1Describe the main highlights of your bioanalytical work.
The main focus of my work has been to improve patient care by developing and implementing novel, rapid, and underivatized LC—MS assays that assess metabolic health.
It is known that matrix effects diminish assay accuracy and sensitivity, both of which are unacceptable for patient testing. Rather than using laborious and slow extraction methods, such as solid-phase extraction (SPE), my approach has been to fully leverage the principles of chromatography.
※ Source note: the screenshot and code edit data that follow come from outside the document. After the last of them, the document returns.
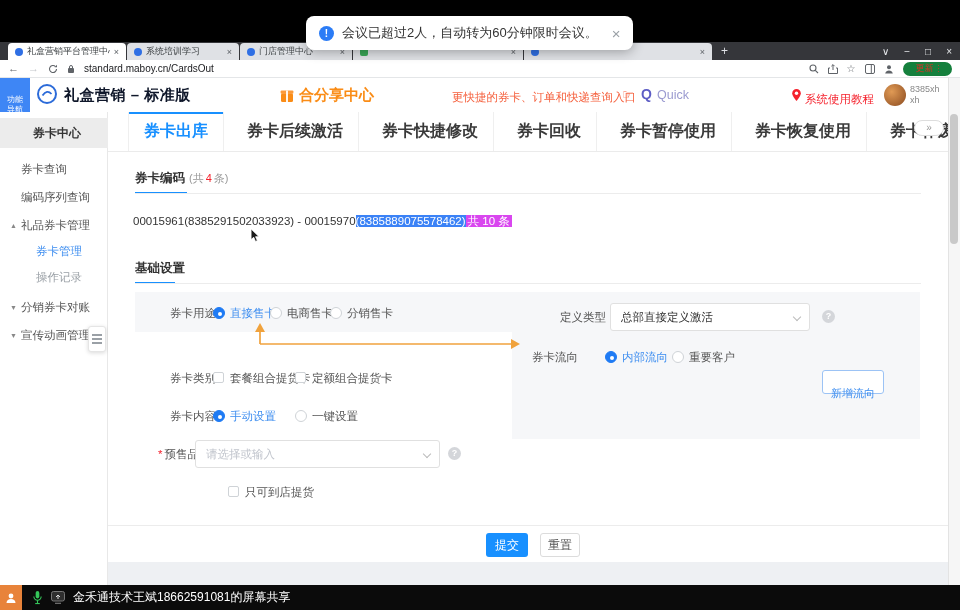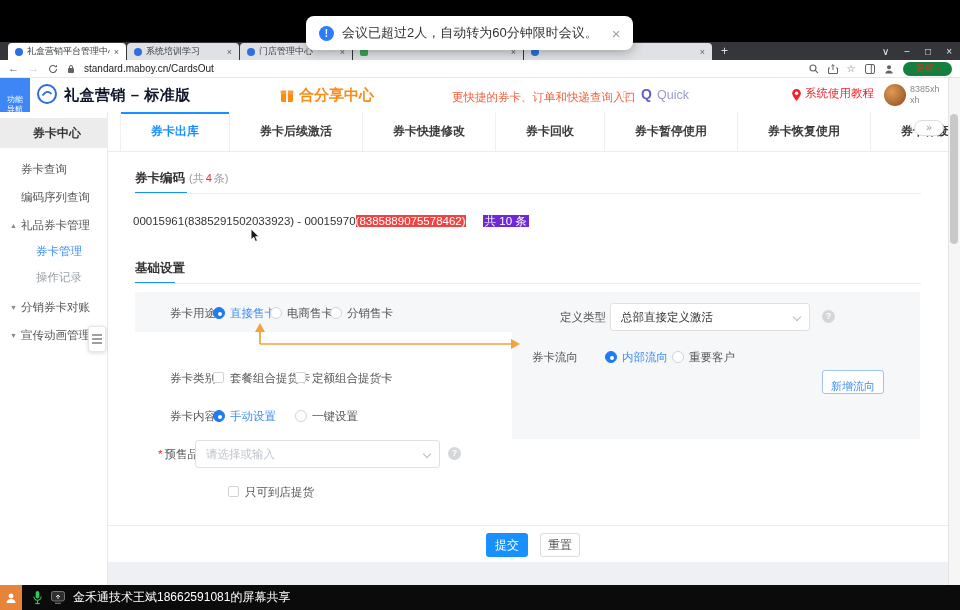"系统使用教程" .tutorial { top: 8px -> 14px }
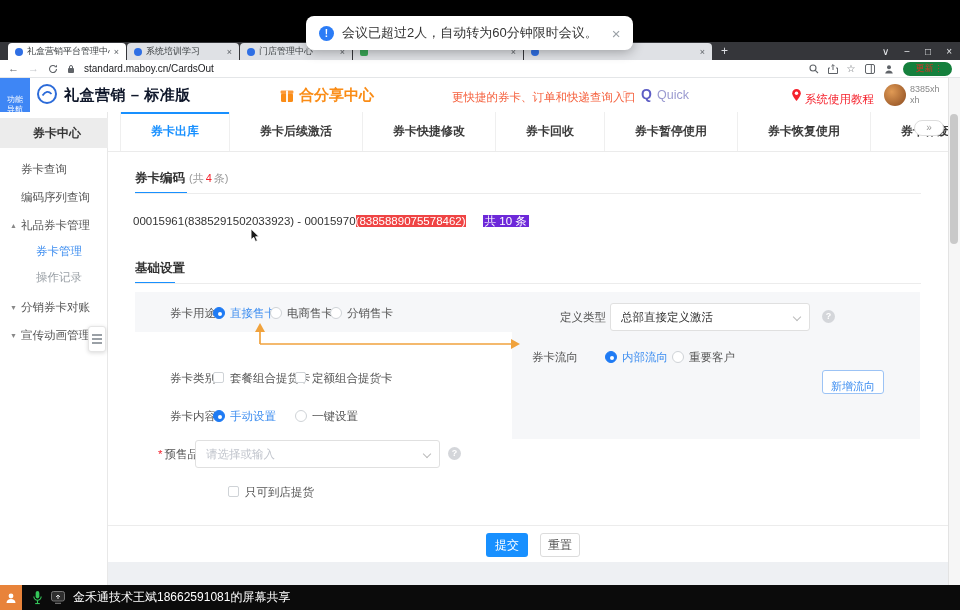"券卡出库" .mtab { font-size: 12px -> 16px; margin-left: none -> 8px; padding: 0 30px -> 0 15px }
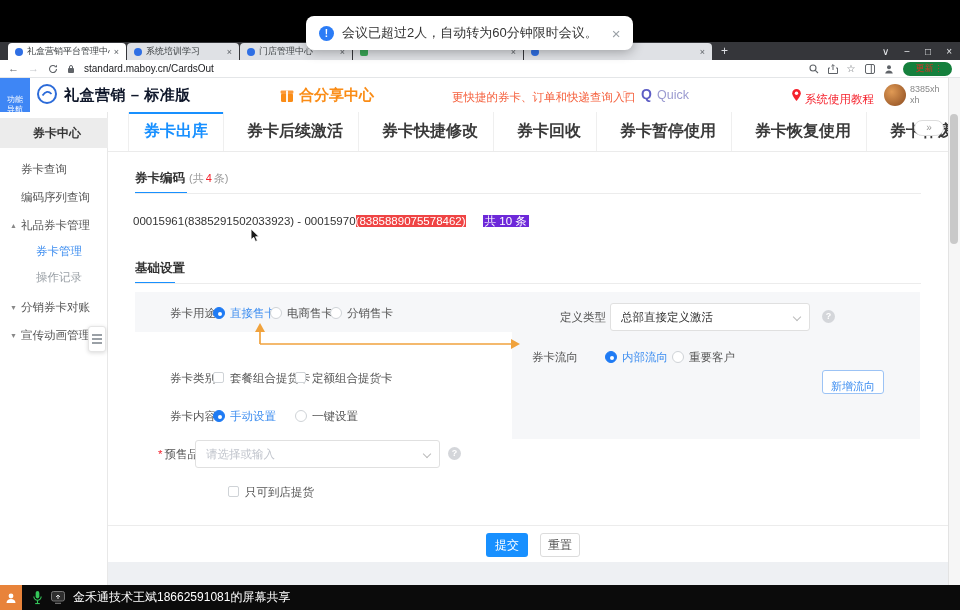"(8385889075578462)" .sel { background: #ef4444 -> #3b82f6 }
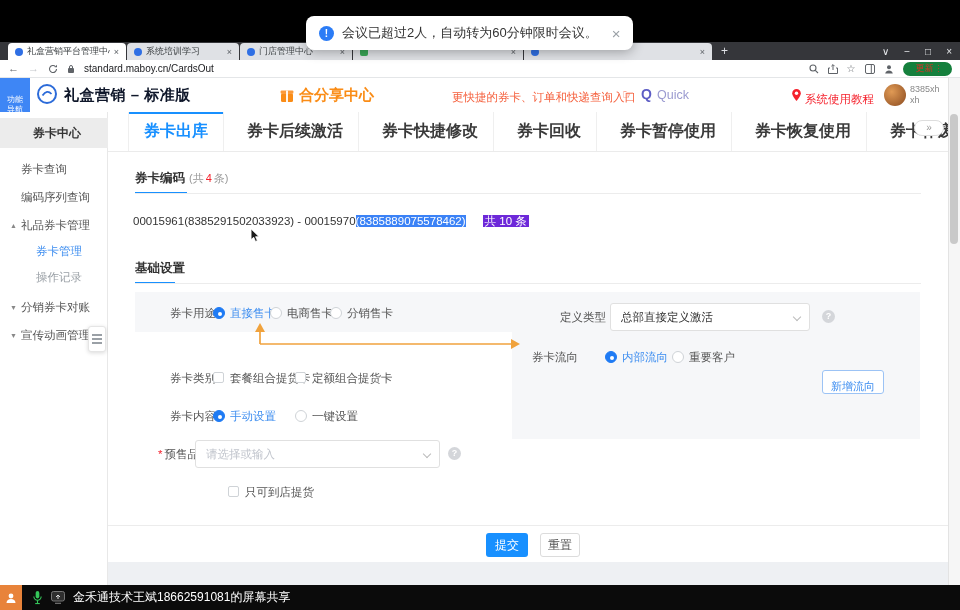"共 10 条" .badge { background: #6d28d9 -> #d946ef; margin-left: 17px -> 0 }
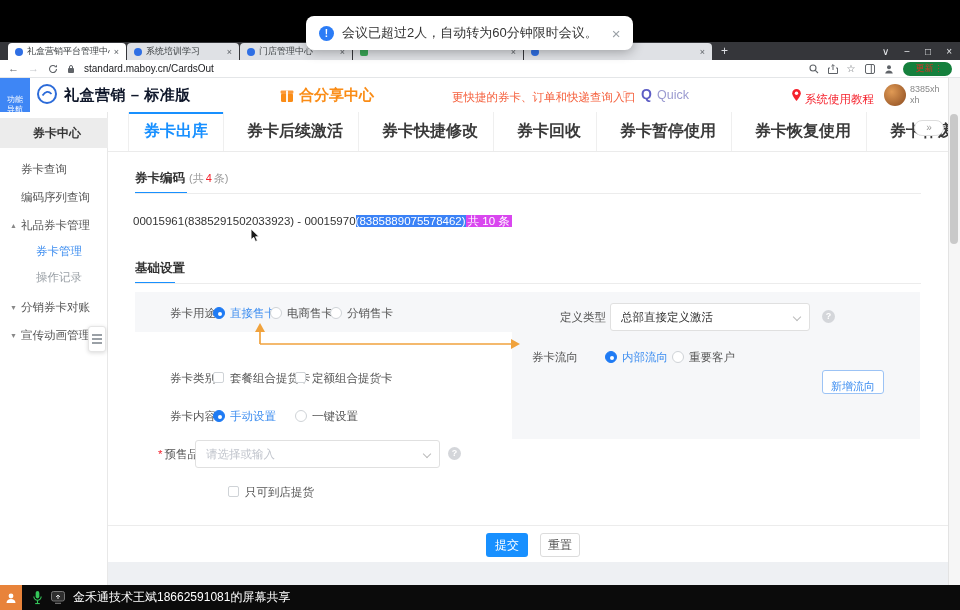"新增流向" .addbtn { padding: 4px 8px -> 11px 8px }
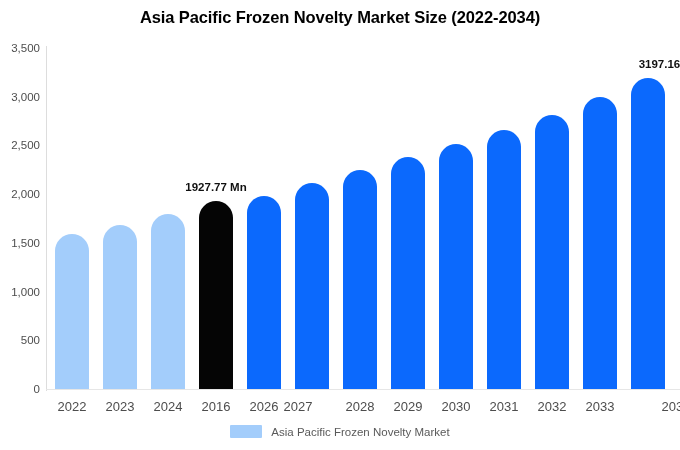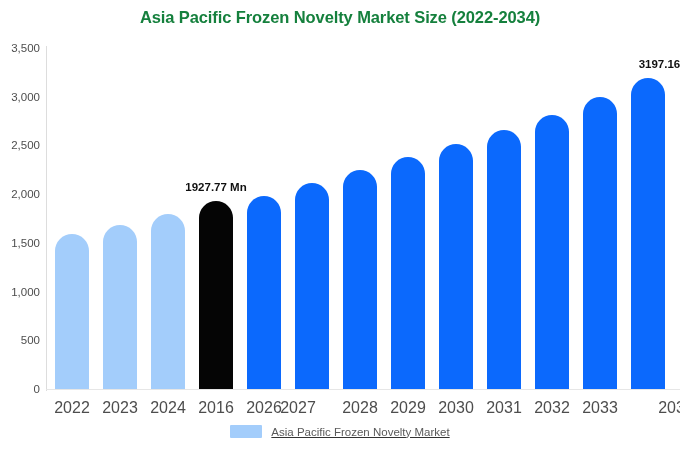"Asia Pacific Frozen Novelty Market Size" .chart-title { color: #15803d -> #000000 }
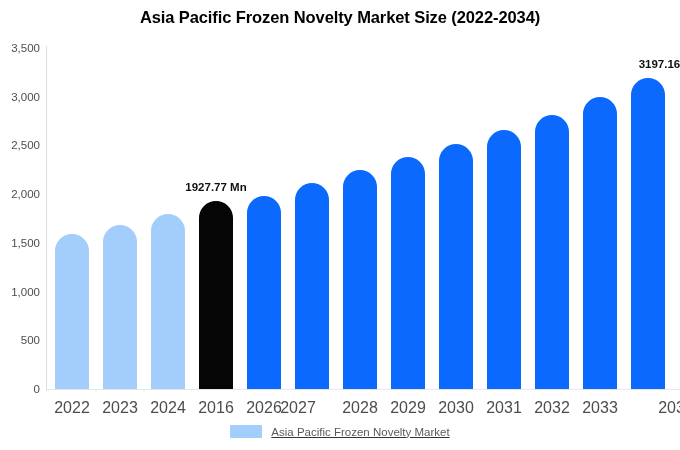"2022" .xtick { font-size: 16px -> 13px }
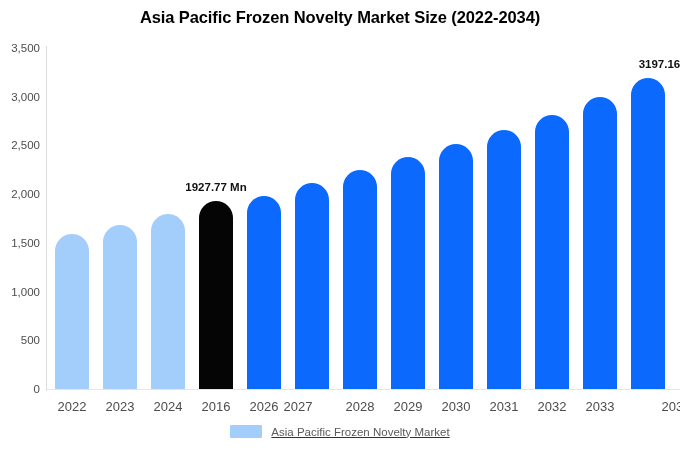"Asia Pacific Frozen Novelty Market" .legend { text-decoration: underline -> none }
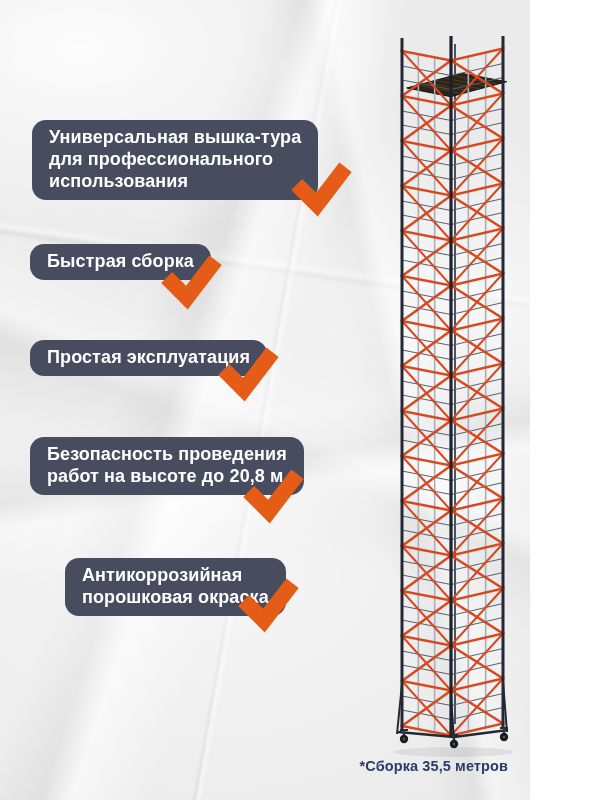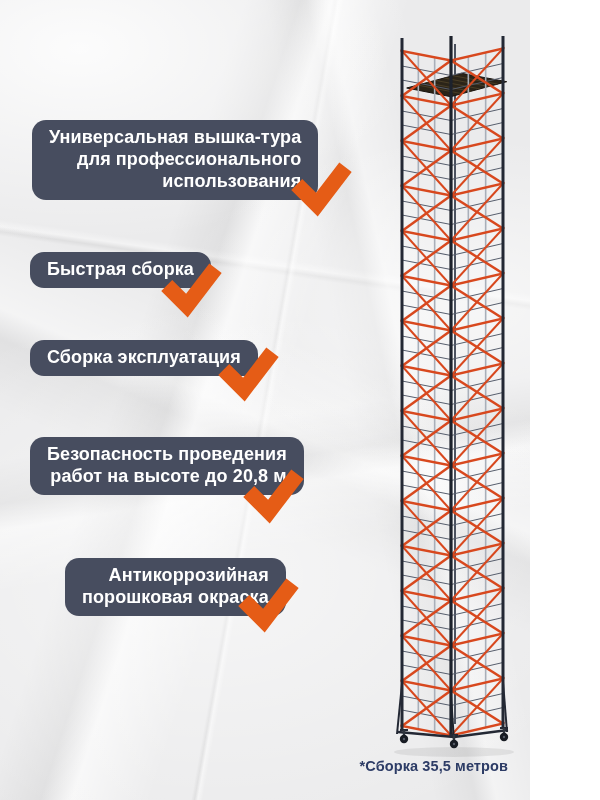"Универсальная вышка-тура" .canvas { text-align: right -> none }
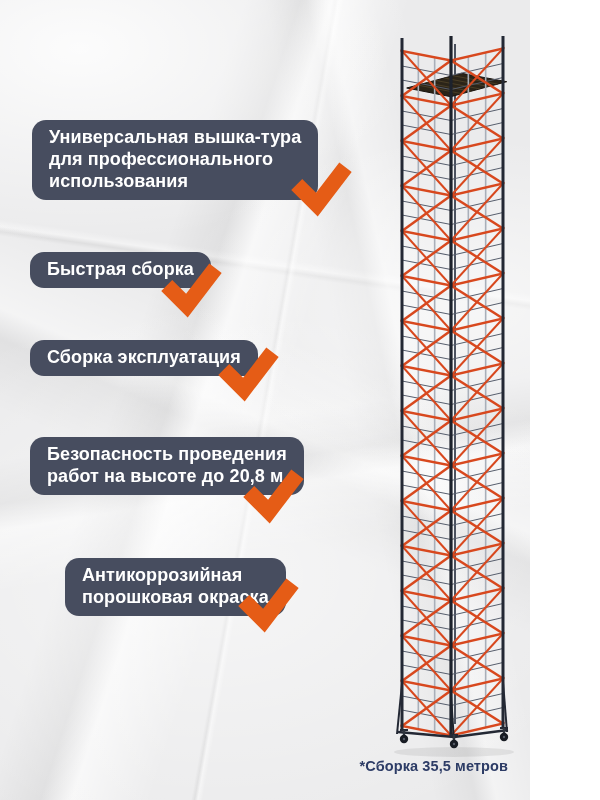"Быстрая сборка" .f2 { top: 252px -> 244px }
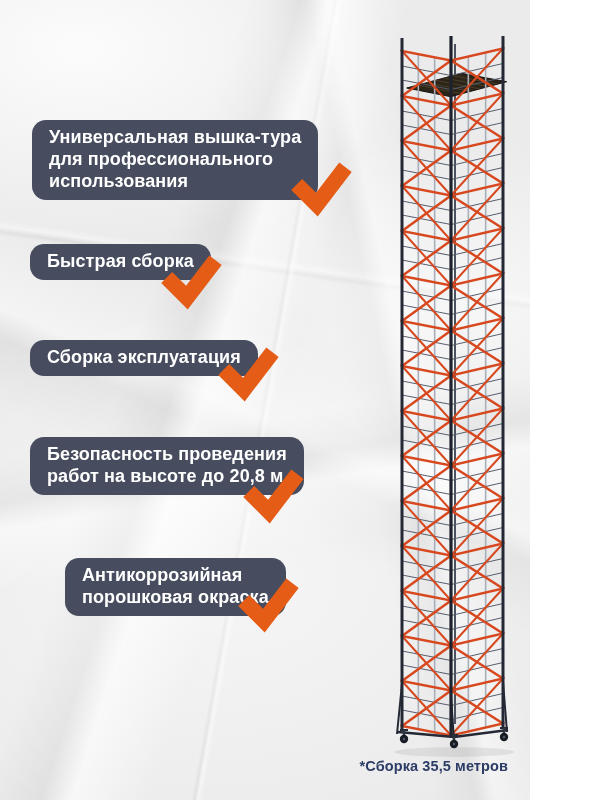"Сборка эксплуатация" div.badge { text: Сборка -> Простая }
For example, serum methylmalonic acid samples are traditionally processed by SPE and derivatized, totaling 4-6 hours. I was able to minimize sample preparation using ultrafiltration, a 15-minute process, while maintaining assay precision, accuracy, and sensitivity by developing a chromatographic method that consistently excluded matrix effects (Mak et al, JALM, 2018).
Second, I have implemented a 14.5 minute, underivatized amino acid method (Mak et al, in press). While derivatization kits are available, result turnaround is slower and these methods cannot baseline separate clinically significant isobars or isomers, such as alloisoleucine from isoleucine and leucine.
Lastly, I am validating a newly developed chromatographic method that may supplant the traditional reverse-phase and HILIC methods used in clinical metabolomics. In conjunction, I have programmed the necessary data analysis tools in Python and R.